Today would have been my parents 60th wedding anniversary. Growing up it seemed their anniversary meant more to my brother and I, then it ever meant to them. My parents never celebrated their anniversary. It was just another day on the calendar. But my brother and I, from the time we were old enough, would always get them a gift to mark the occasion. I don’t know why. Maybe we were creating an illusion for ourselves.
My parents were not a happy couple. In fact they fought quite a bit. They were almost like Frank and Marie on Everybody Loves Raymond, except their fights were real. Some of their arguments were pretty bad and over such trivial things that I couldn’t even tell you what they were about. I think they were just incompatible or maybe my mother was just impossible to please.
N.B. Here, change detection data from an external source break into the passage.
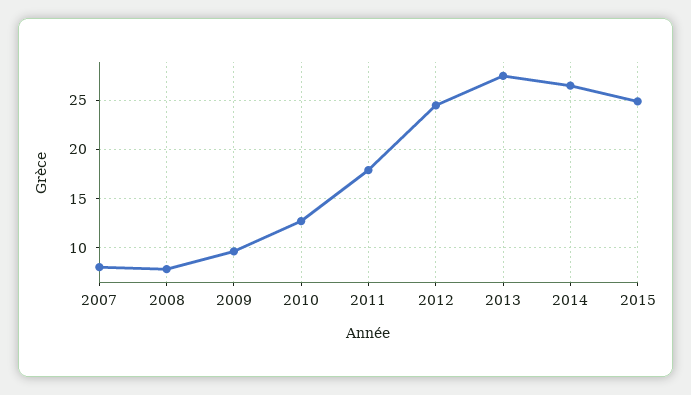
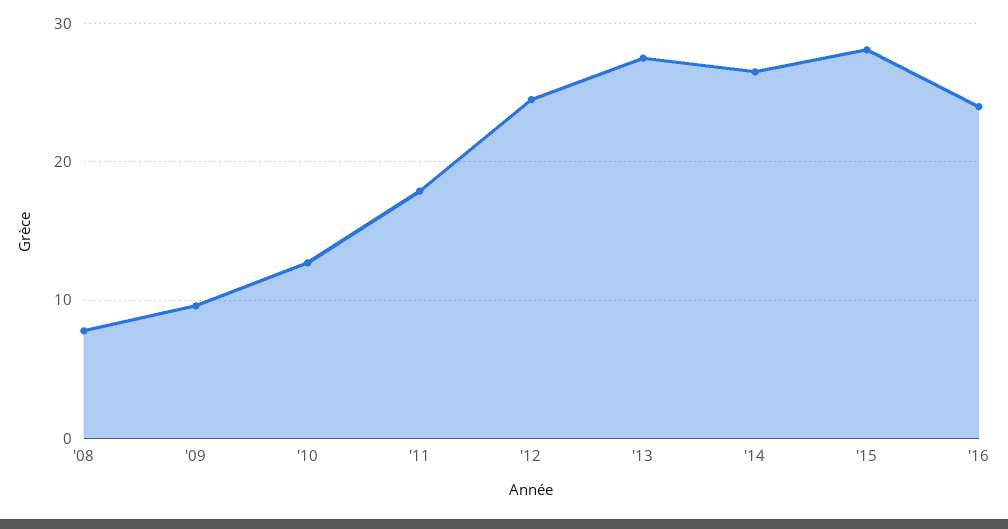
2007: 8 -> none
2015: 25 -> 28
'16: none -> 24

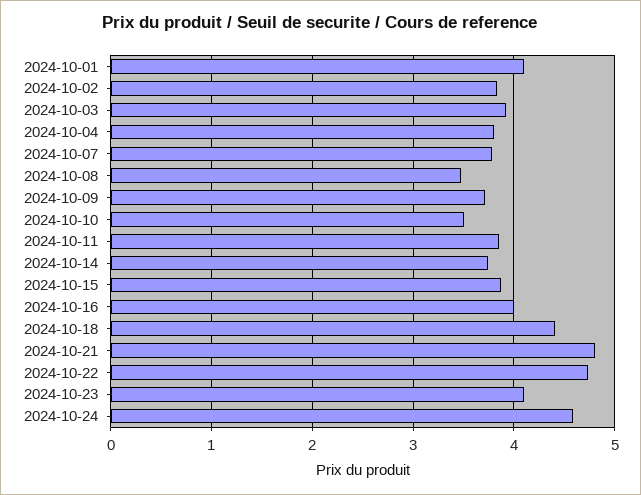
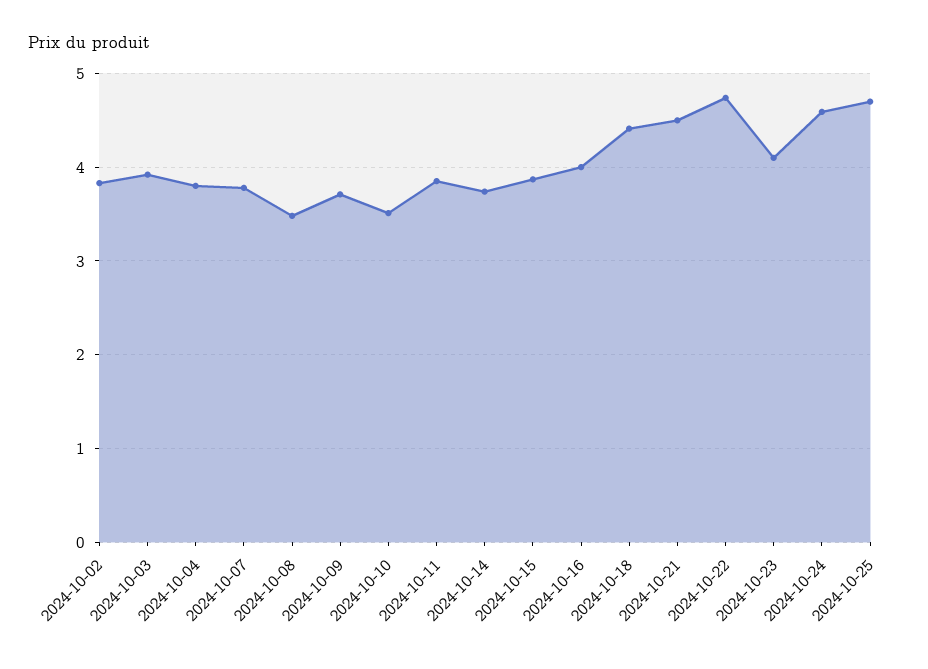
2024-10-01: 4.1 -> none
2024-10-21: 4.8 -> 4.5
2024-10-25: none -> 4.7

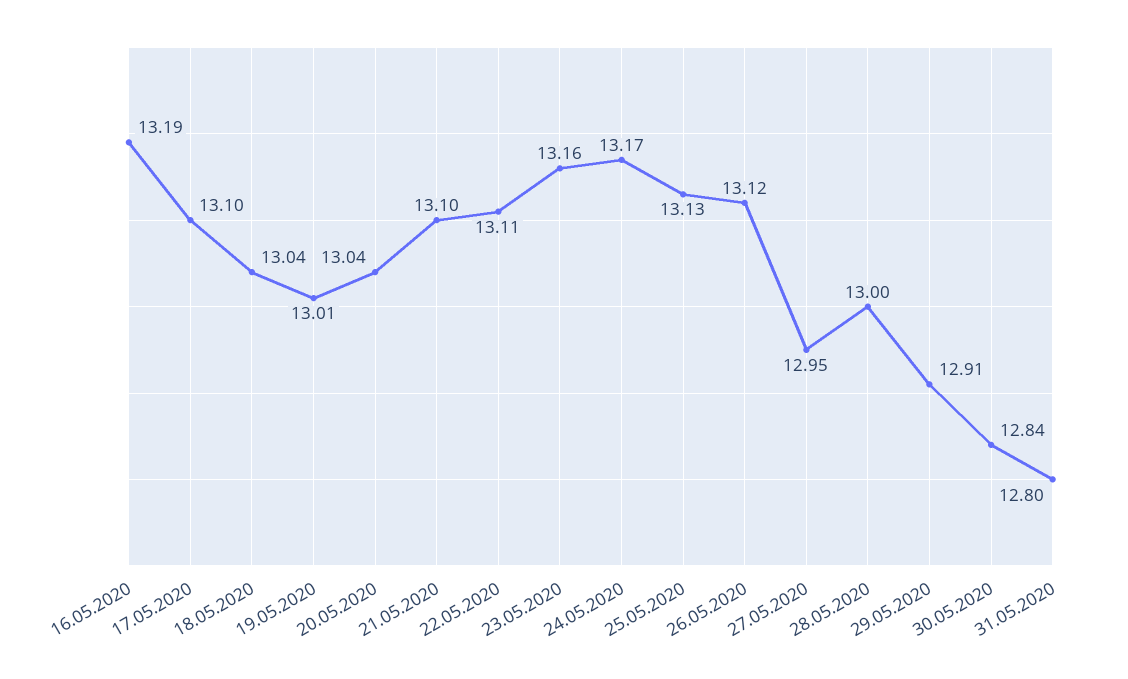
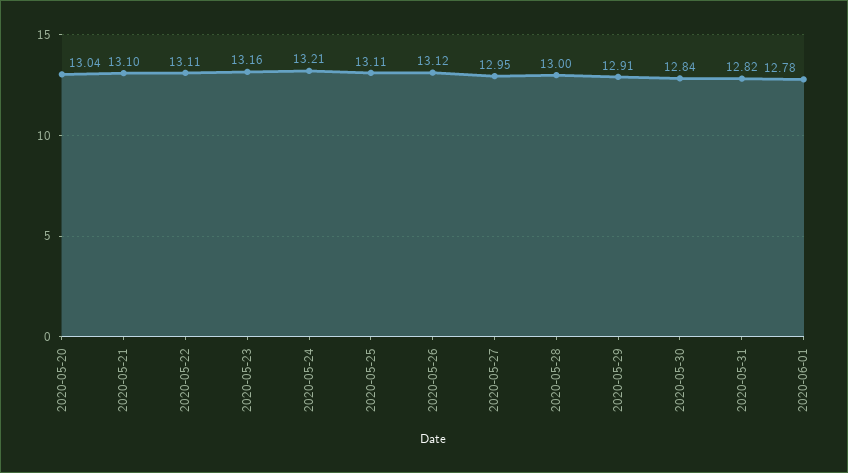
16.05.2020: 13.19 -> none
17.05.2020: 13.1 -> none
18.05.2020: 13.04 -> none
19.05.2020: 13.01 -> none
24.05.2020: 13.17 -> 13.21
25.05.2020: 13.13 -> 13.11
31.05.2020: 12.8 -> 12.82
2020-06-01: none -> 12.78

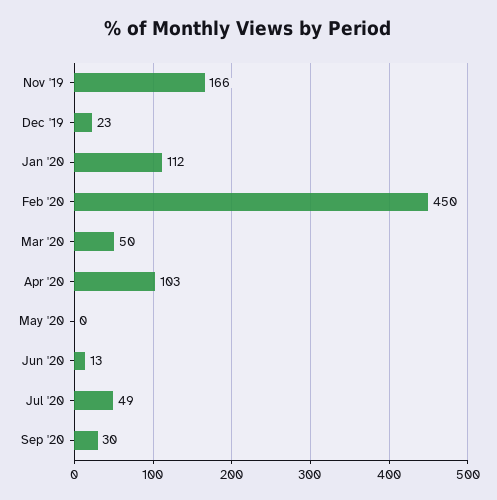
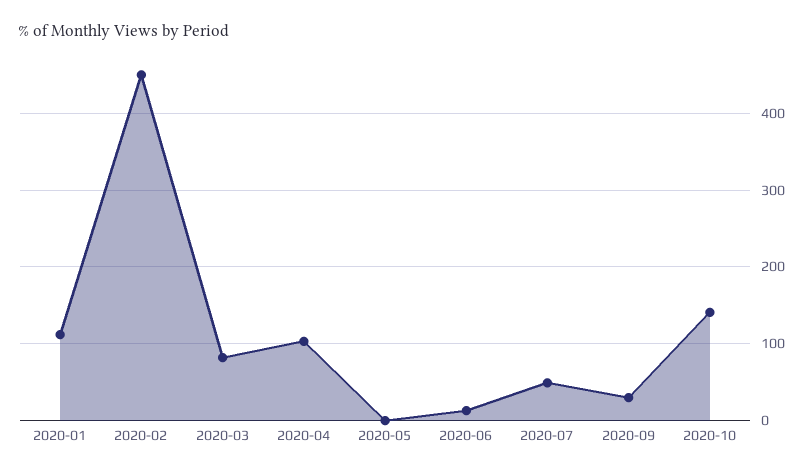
Nov '19: 166 -> none
Dec '19: 23 -> none
Mar '20: 50 -> 80
2020-10: none -> 140

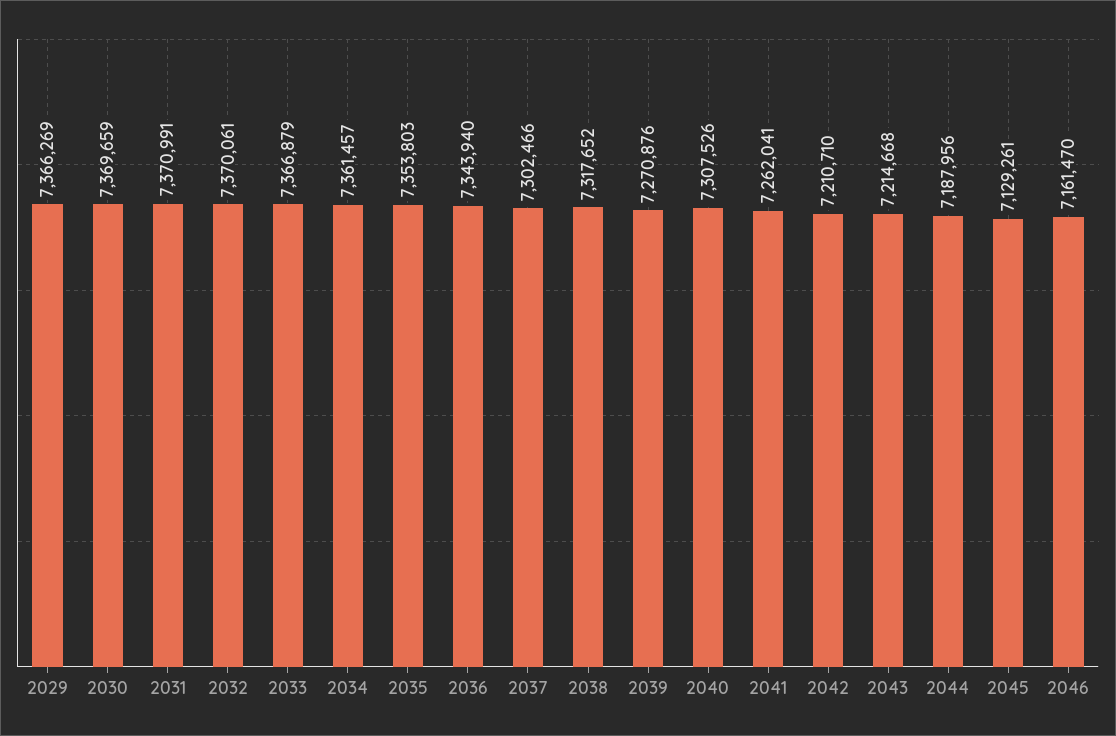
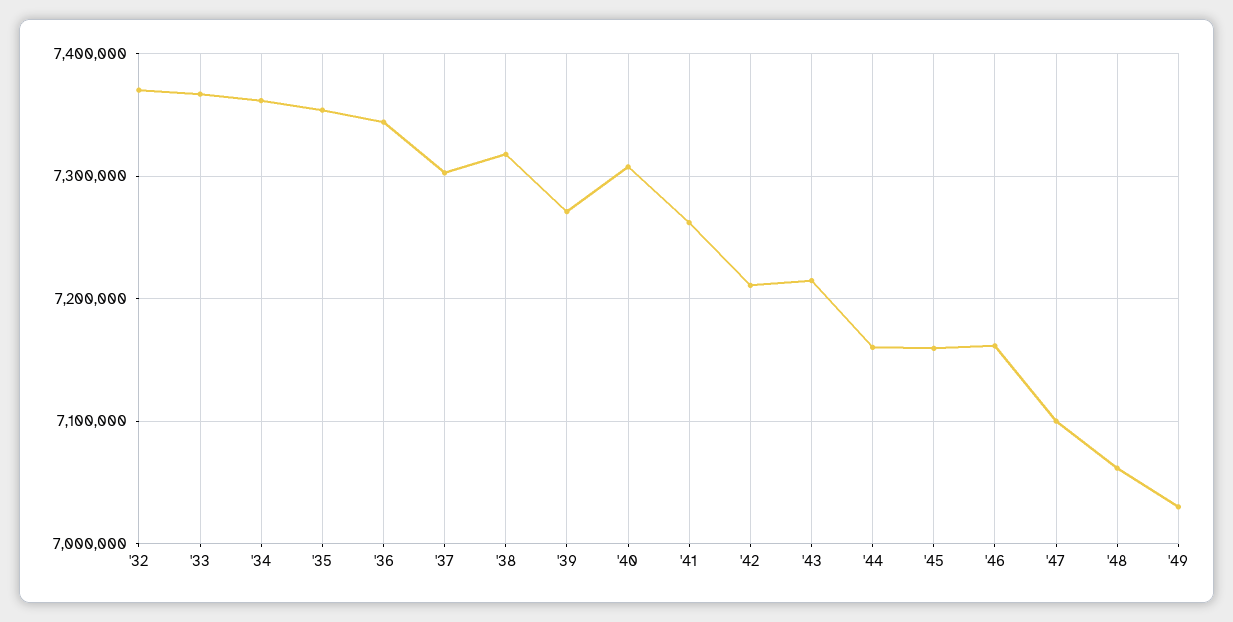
2029: 7366269 -> none
2030: 7369659 -> none
2031: 7370991 -> none
2044: 7187956 -> 7160000
2045: 7129261 -> 7160000
'47: none -> 7100000
'48: none -> 7060000
'49: none -> 7030000

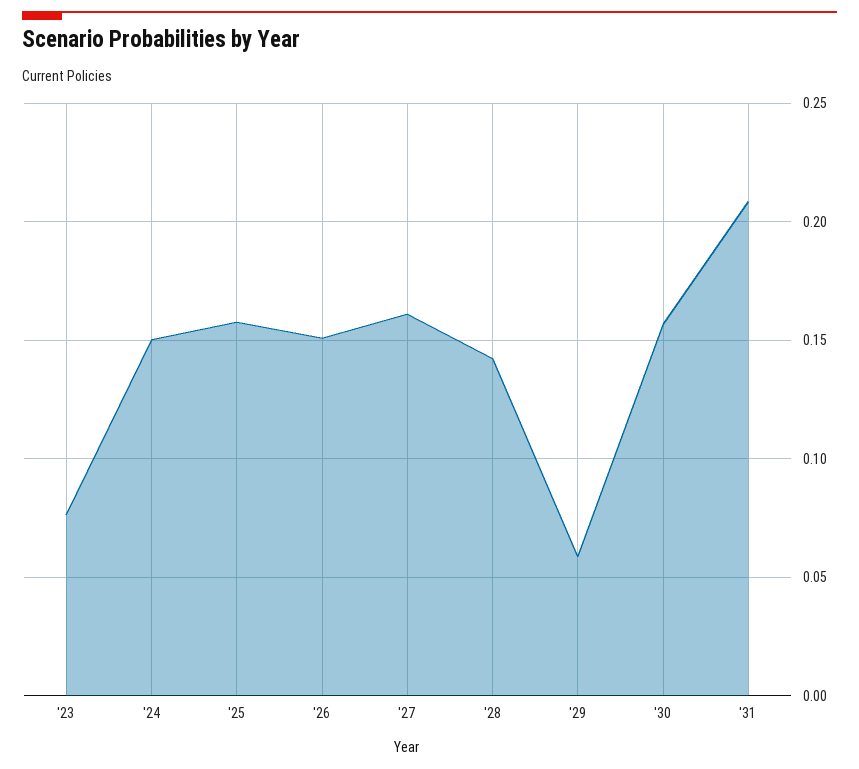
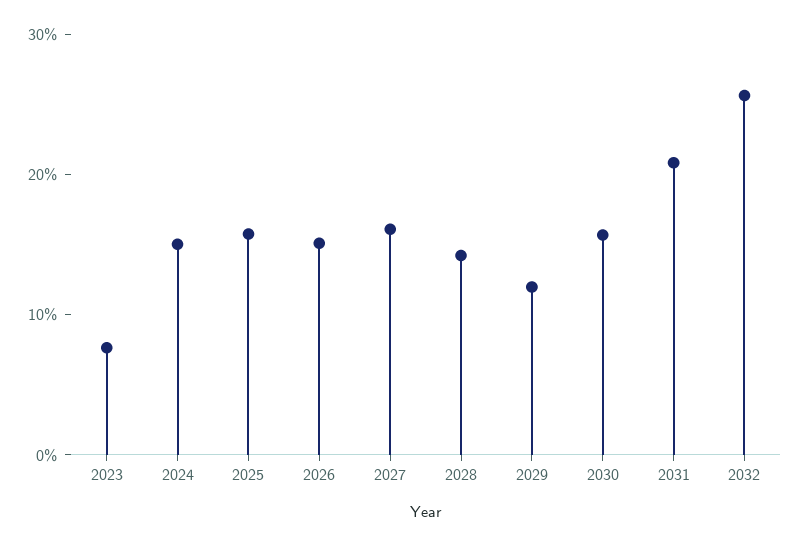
'29: 0.06 -> 0.12
2032: none -> 0.26

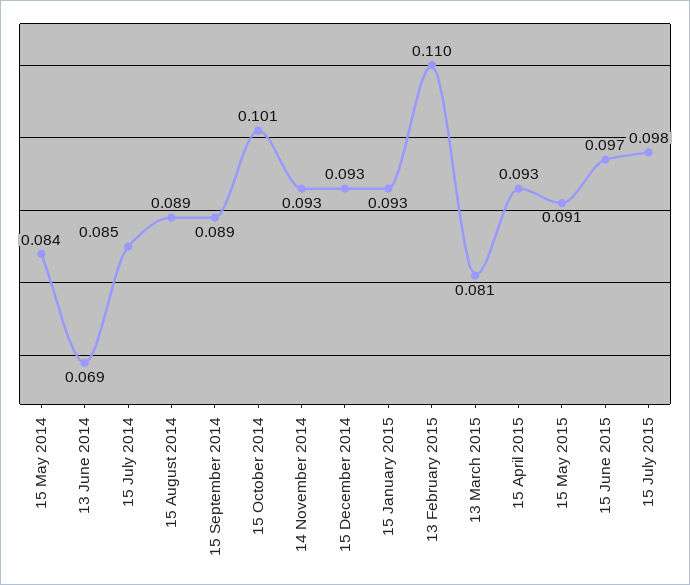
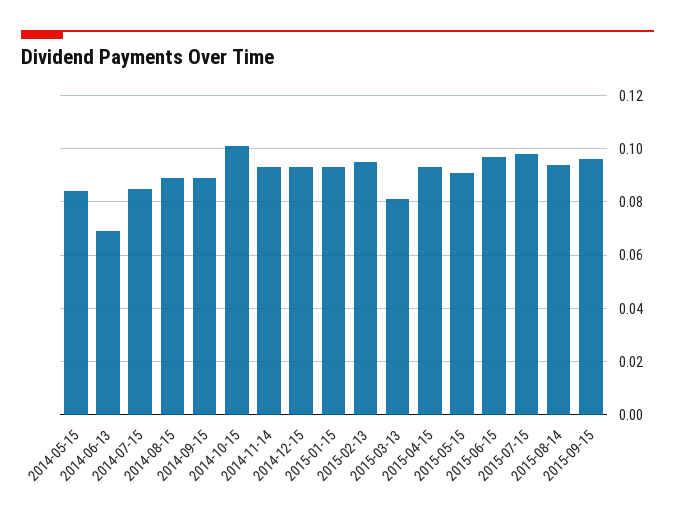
13 February 2015: 0.11 -> 0.095
2015-08-14: none -> 0.095
2015-09-15: none -> 0.095

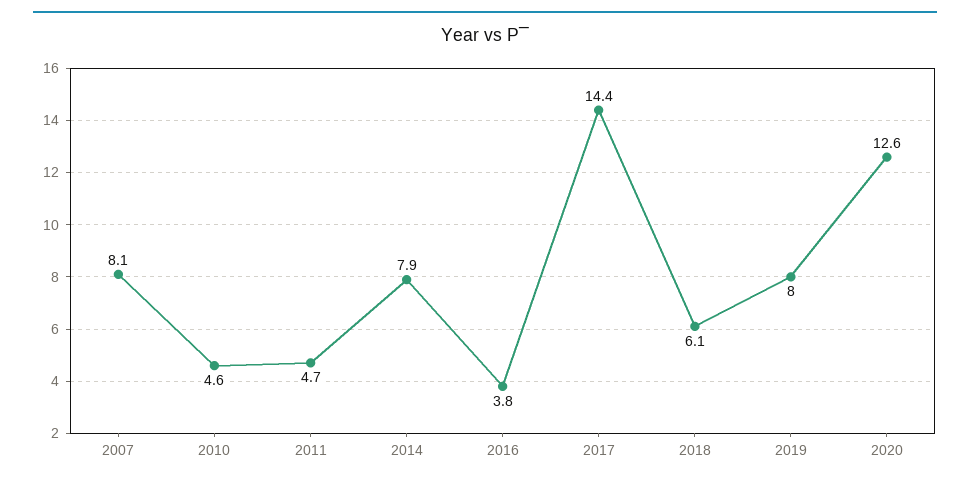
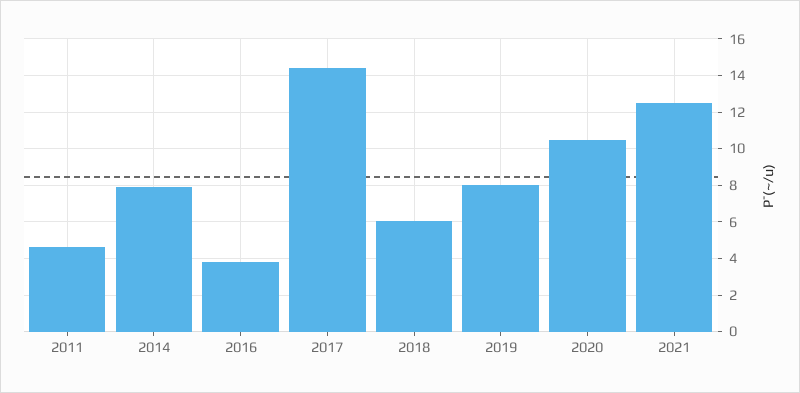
2007: 8.1 -> none
2010: 4.6 -> none
2020: 12.6 -> 10.5
2021: none -> 12.5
My mother grew up with an alcoholic father who would come home drunk many nights and beat her mother. This is the “model” of marriage she had. My mother married my father, her first cousin, in a prearranged marriage that took place in Sicily. When my father got his papers together eight months later, he came to America to live with my mother and grandmother till he could get a job and a place of their own. Right in the beginning they had had an argument. My mother used to tell the story all the time of how my father raised his hand to her and she told him off. She told him if he ever hit her it would be the end. Then she went to tell her mother about it. No way was my mother going to be abused like she witnessed her mother being abused. And it never happened again either.
I remember there were lots of arguments. They never seemed to get along very long. There was a stark contrast between the times of “war” and “peace.” When things were good, they were very good and when they were bad it was horrible. Once I heard my mother mention the word “divorce” and it made me sick. My father had no where to go if they ever split up. I was always afraid he would go back to his family in Sicily and we would never see him again. Even if he didn’t go back home, he’d have to move out into his own place. I worried, but needlessly, because they never did anything but talk about it. It taught me a lesson to make sure I knew who I was marrying well enough to know I could spend the rest of my life with him and never to subject my own children to loud, angry arguments.
My mother always put my father down. He could never do anything good enough to make her happy. I never understood it because even though he worked hard in construction all day in all kinds of weather, he would do the dinner dishes every night. On the weekends he would mop the floors, do some shopping, and help out wherever he could around our small apartment. He never had to be told or ask, he just did things that needed to be done. You would think my mother would have appreciated that about him, but she didn’t. And still they stayed together till my father died in 2000 just before their 48th anniversary.
I remember once my mother said to me, “Your father is a good man.” It was just that one time. I thought to myself, at least she knows it…deep down she realizes he is a good man. Too bad he couldn’t have heard it, even if it was just one time in 48 years.